REQUIRED ACTION
In the copy of these records, include no pictures and change nothing else.

──────── DATA EXTRACTS

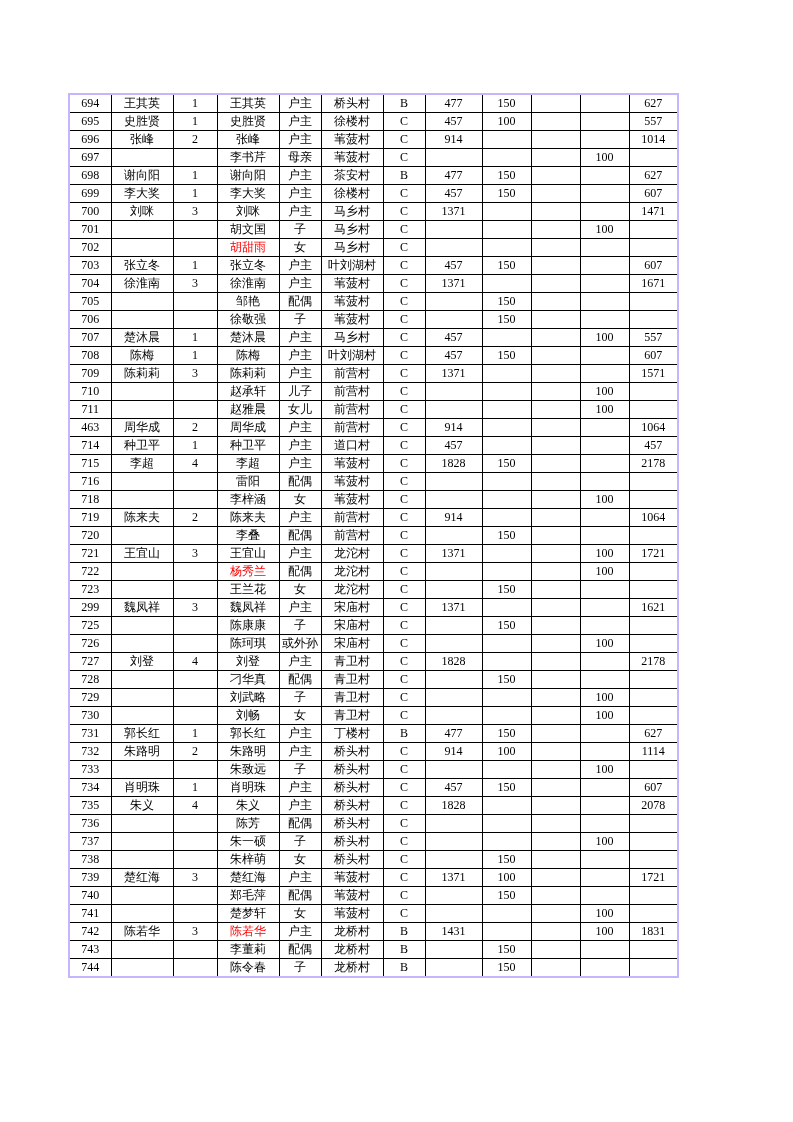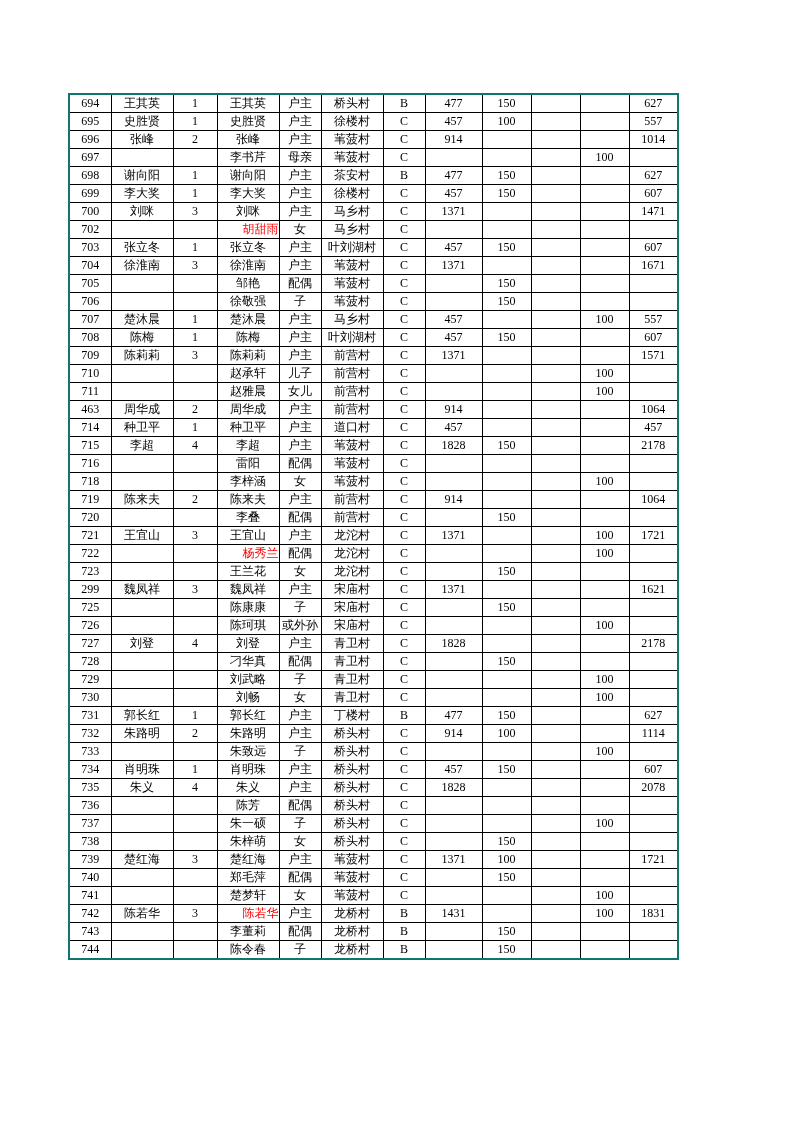--- a/index.html
+++ b/index.html
@@ -23,7 +23,7 @@
     top: 93px;
     border-collapse: collapse;
     table-layout: fixed;
-    border: 2px solid #0f766e;
+    border: 2px solid #c4b5fd;
   }
   table.register td {
     border: 1px solid #000000;

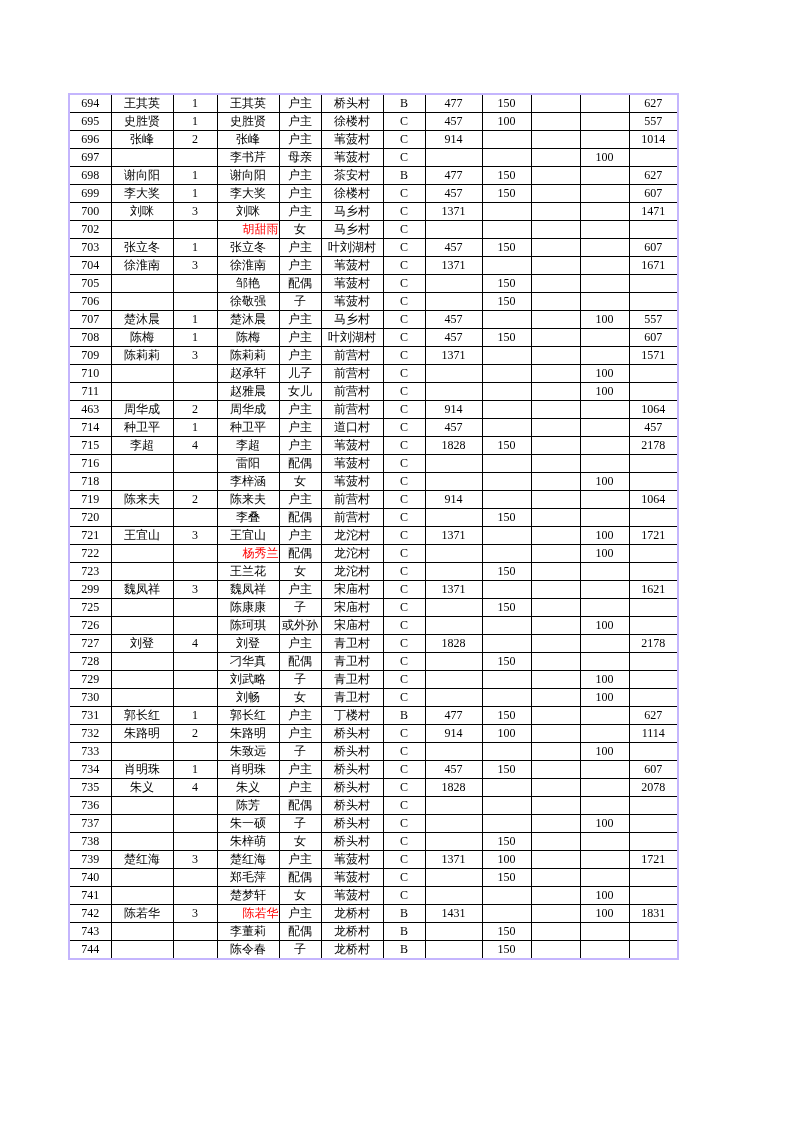--- a/index.html
+++ b/index.html
@@ -175,6 +175,20 @@
           <td>1471</td>
         </tr>
         <tr>
+          <td>701</td>
+          <td></td>
+          <td></td>
+          <td>胡文国</td>
+          <td>子</td>
+          <td>马乡村</td>
+          <td>C</td>
+          <td></td>
+          <td></td>
+          <td></td>
+          <td>100</td>
+          <td></td>
+        </tr>
+        <tr>
           <td>702</td>
           <td></td>
           <td></td>

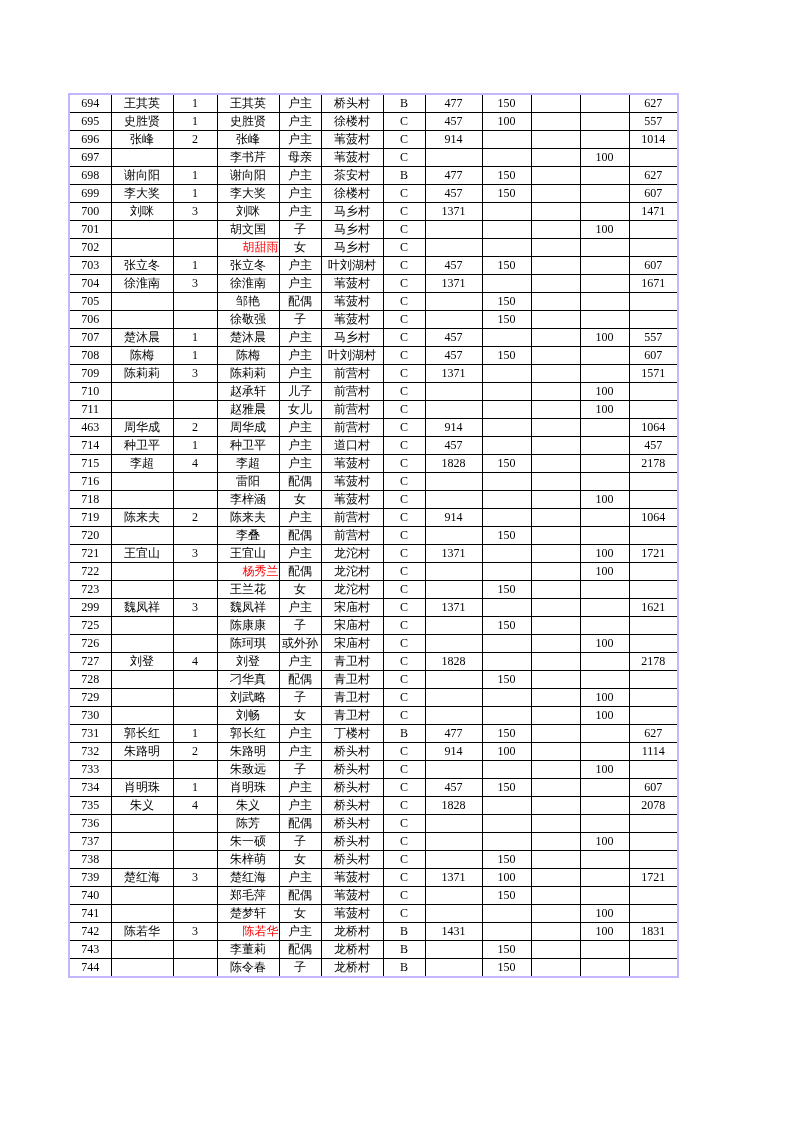--- a/index.html
+++ b/index.html
@@ -39,7 +39,6 @@
   }
   table.register td.red {
     color: #ff0000;
-    text-align: right;
   }
   
   col.c-no     { width: 42px; }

────────────────

TASK ANSWER
--- a/index.html
+++ b/index.html
@@ -23,7 +23,7 @@
     top: 93px;
     border-collapse: collapse;
     table-layout: fixed;
-    border: 2px solid #0f766e;
+    border: 2px solid #c4b5fd;
   }
   table.register td {
     border: 1px solid #000000;

--- a/index.html
+++ b/index.html
@@ -175,6 +175,20 @@
           <td>1471</td>
         </tr>
         <tr>
+          <td>701</td>
+          <td></td>
+          <td></td>
+          <td>胡文国</td>
+          <td>子</td>
+          <td>马乡村</td>
+          <td>C</td>
+          <td></td>
+          <td></td>
+          <td></td>
+          <td>100</td>
+          <td></td>
+        </tr>
+        <tr>
           <td>702</td>
           <td></td>
           <td></td>

--- a/index.html
+++ b/index.html
@@ -39,7 +39,6 @@
   }
   table.register td.red {
     color: #ff0000;
-    text-align: right;
   }
   
   col.c-no     { width: 42px; }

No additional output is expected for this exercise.